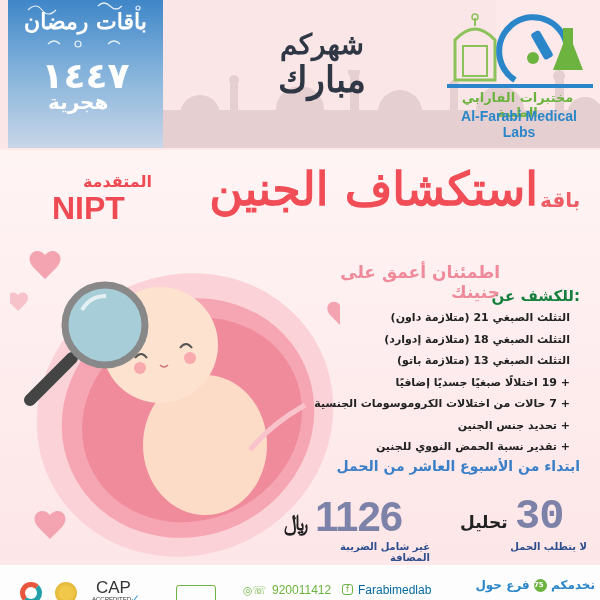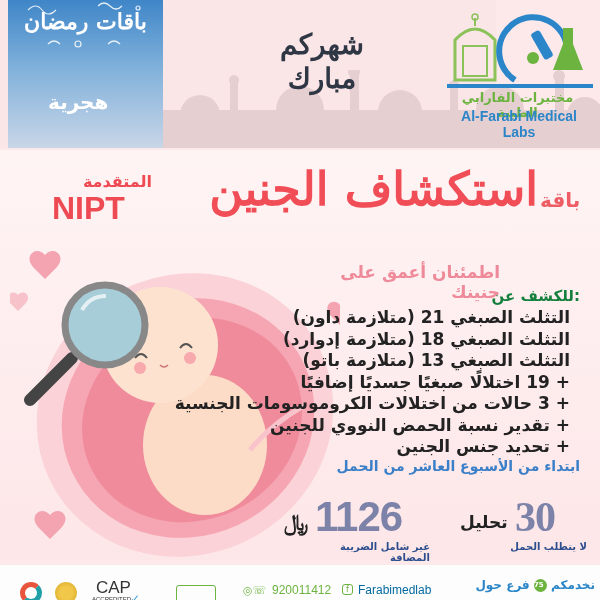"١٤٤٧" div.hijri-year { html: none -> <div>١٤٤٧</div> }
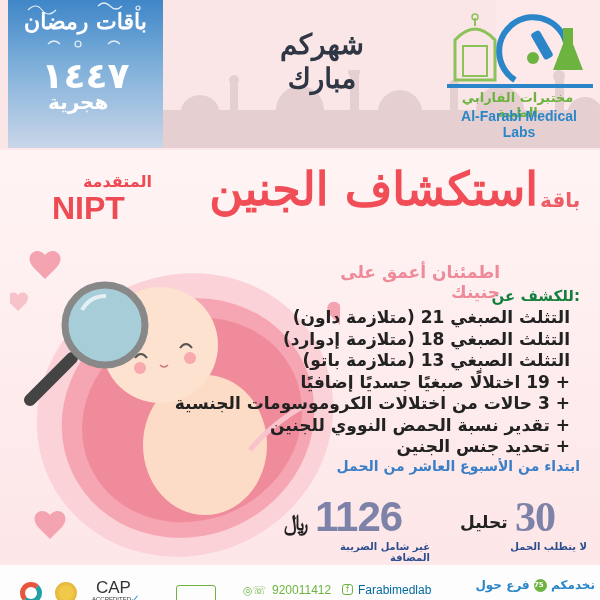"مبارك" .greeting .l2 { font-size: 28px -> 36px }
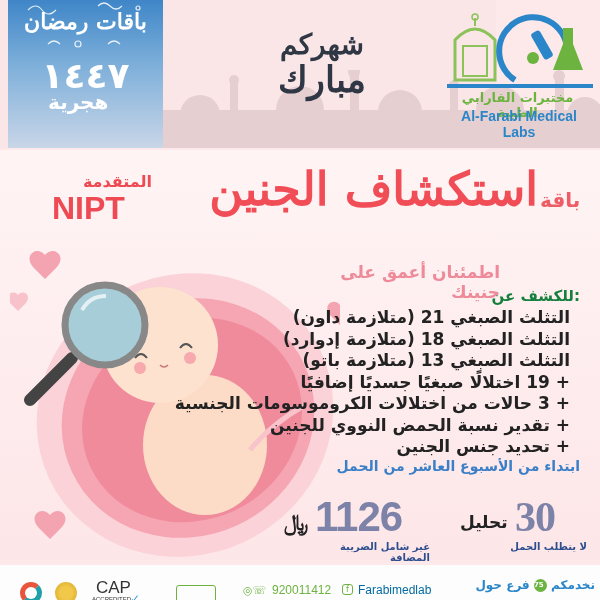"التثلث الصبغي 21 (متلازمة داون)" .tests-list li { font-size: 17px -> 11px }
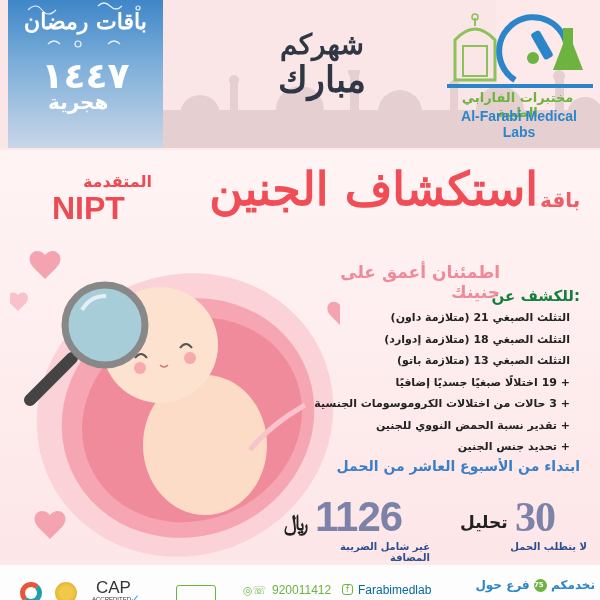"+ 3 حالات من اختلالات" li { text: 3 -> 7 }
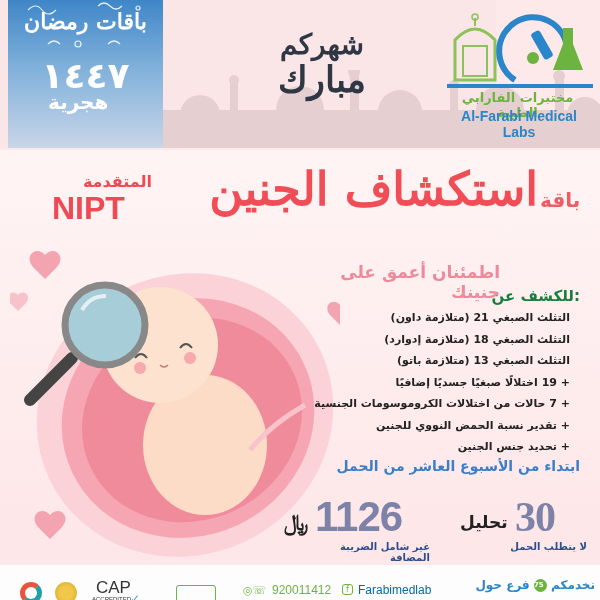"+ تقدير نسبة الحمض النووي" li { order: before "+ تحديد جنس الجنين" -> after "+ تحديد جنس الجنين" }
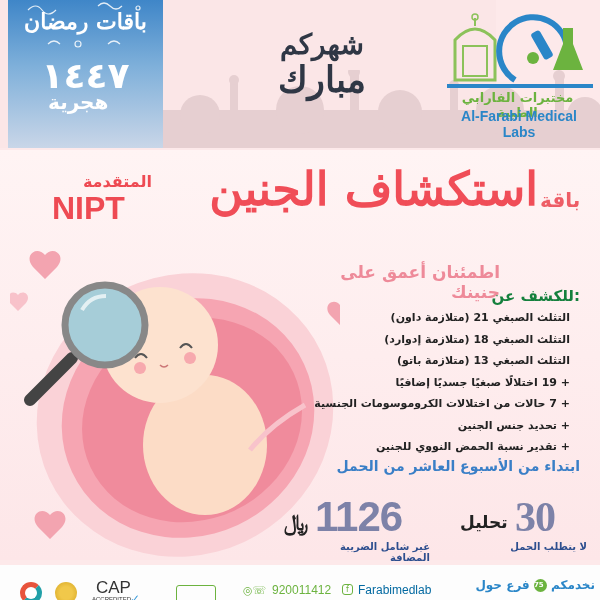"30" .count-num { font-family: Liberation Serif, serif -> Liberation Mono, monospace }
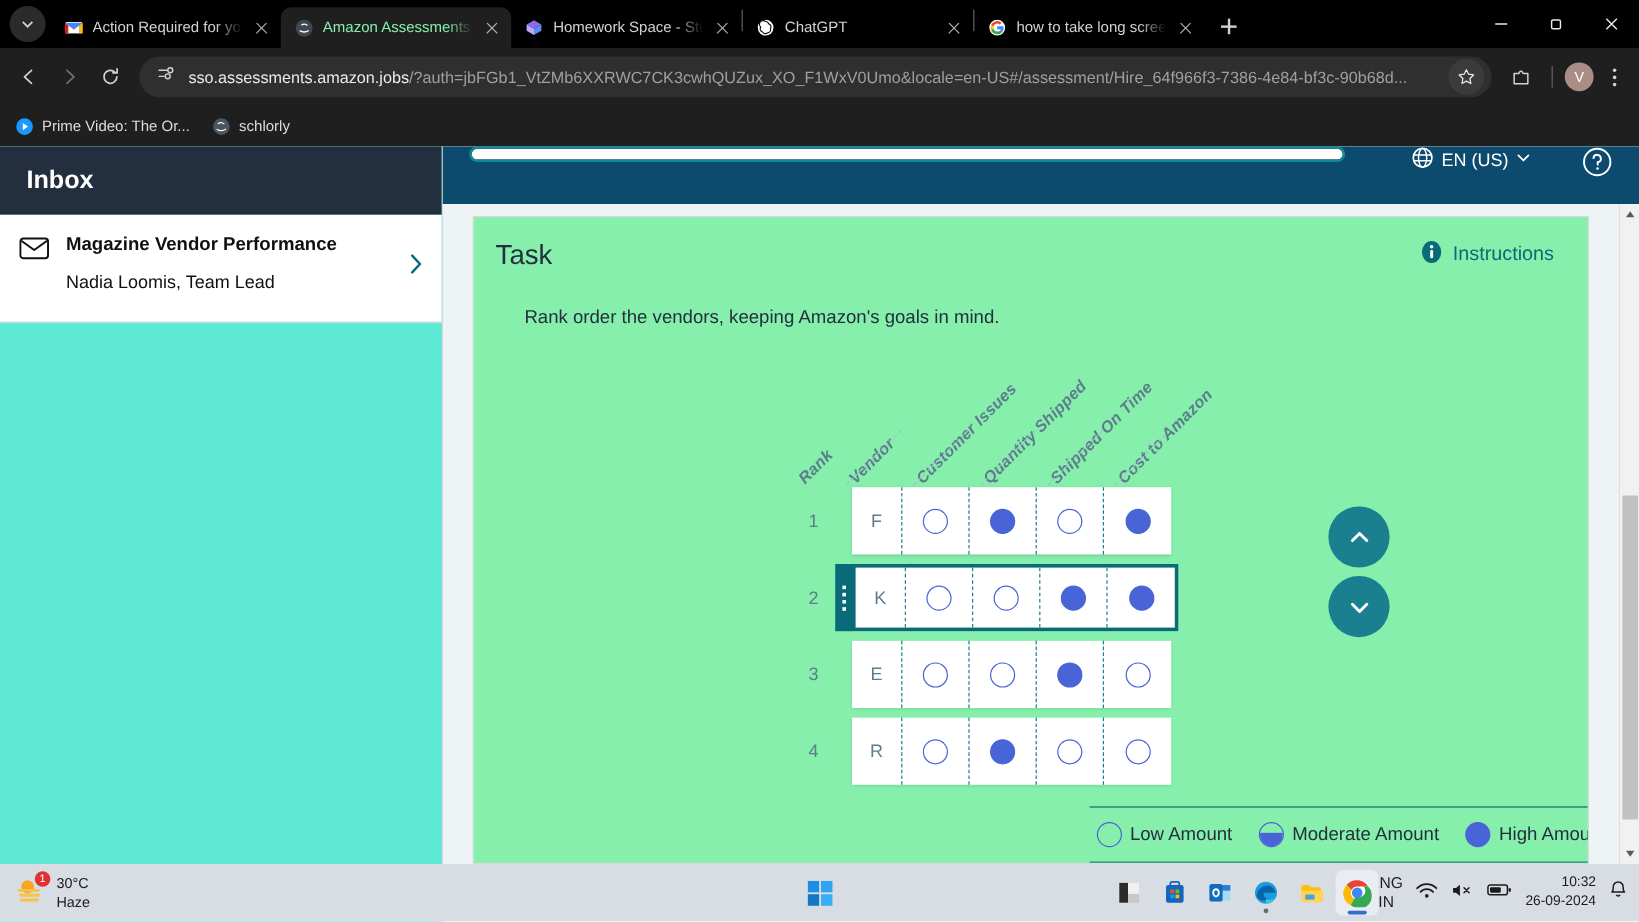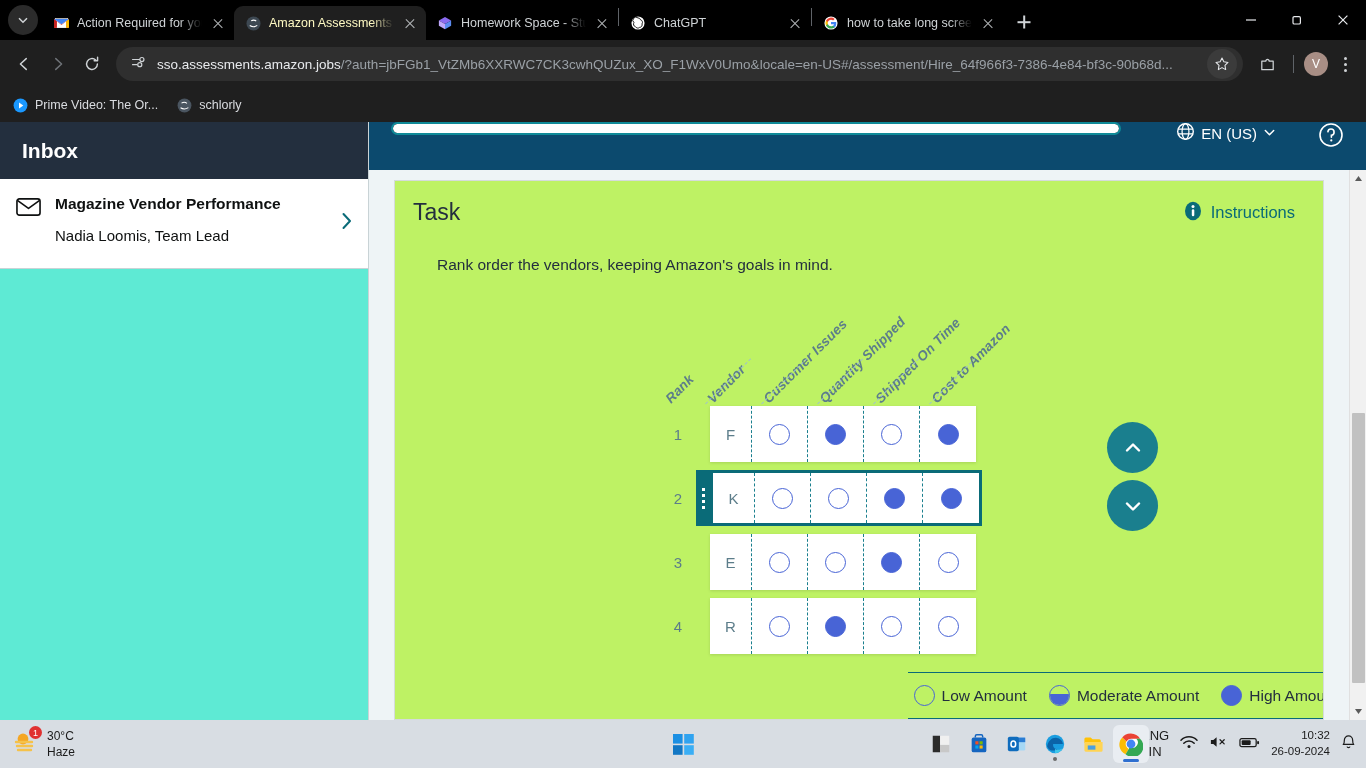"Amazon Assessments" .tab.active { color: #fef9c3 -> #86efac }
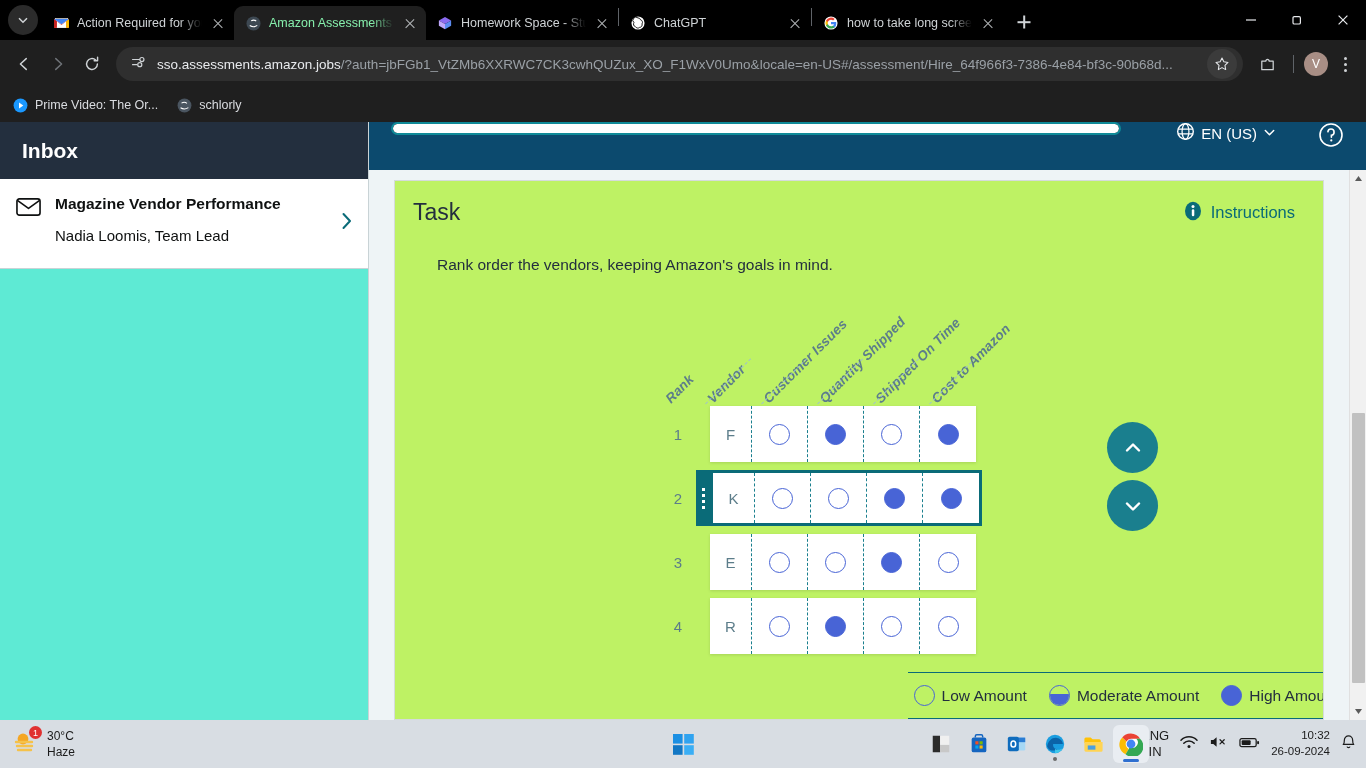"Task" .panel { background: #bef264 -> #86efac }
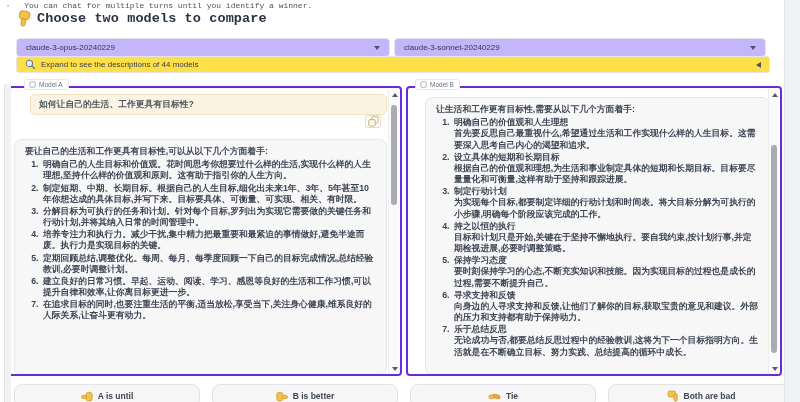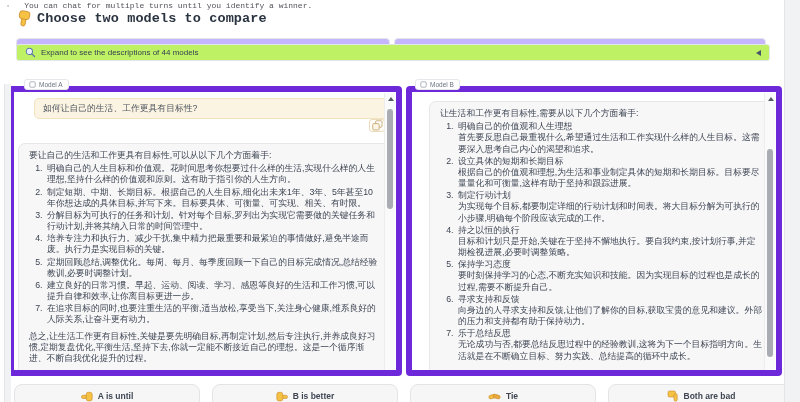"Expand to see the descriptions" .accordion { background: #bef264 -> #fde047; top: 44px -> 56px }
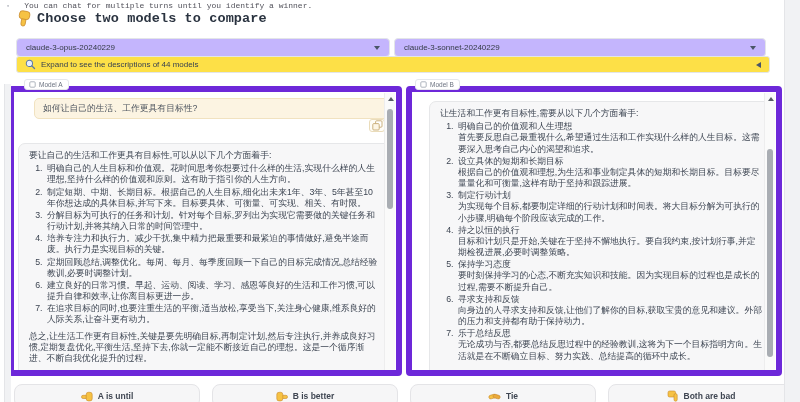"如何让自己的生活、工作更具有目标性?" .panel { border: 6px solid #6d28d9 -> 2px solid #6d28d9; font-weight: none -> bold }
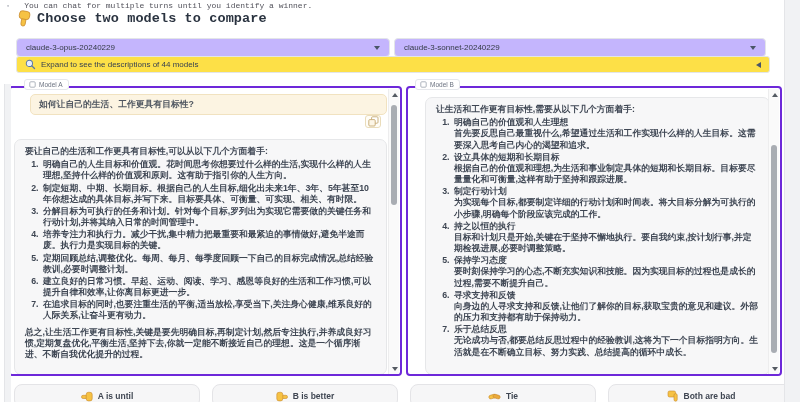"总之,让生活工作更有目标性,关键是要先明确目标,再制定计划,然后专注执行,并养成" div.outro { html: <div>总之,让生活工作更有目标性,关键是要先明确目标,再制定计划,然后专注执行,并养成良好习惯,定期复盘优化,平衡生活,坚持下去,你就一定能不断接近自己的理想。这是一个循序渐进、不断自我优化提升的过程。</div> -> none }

|---|

— Assigned task —
Each line from the one with "text: 3 -> 7" to the end of the material needs to be output word for word, with no picture included.

— Task solution —
"+ 3 حالات من اختلالات" li { text: 3 -> 7 }
"+ تقدير نسبة الحمض النووي" li { order: before "+ تحديد جنس الجنين" -> after "+ تحديد جنس الجنين" }
"30" .count-num { font-family: Liberation Serif, serif -> Liberation Mono, monospace }
"Amazon Assessments" .tab.active { color: #fef9c3 -> #86efac }
"Task" .panel { background: #bef264 -> #86efac }
"Expand to see the descriptions" .accordion { background: #bef264 -> #fde047; top: 44px -> 56px }
"如何让自己的生活、工作更具有目标性?" .panel { border: 6px solid #6d28d9 -> 2px solid #6d28d9; font-weight: none -> bold }
"总之,让生活工作更有目标性,关键是要先明确目标,再制定计划,然后专注执行,并养成" div.outro { html: <div>总之,让生活工作更有目标性,关键是要先明确目标,再制定计划,然后专注执行,并养成良好习惯,定期复盘优化,平衡生活,坚持下去,你就一定能不断接近自己的理想。这是一个循序渐进、不断自我优化提升的过程。</div> -> none }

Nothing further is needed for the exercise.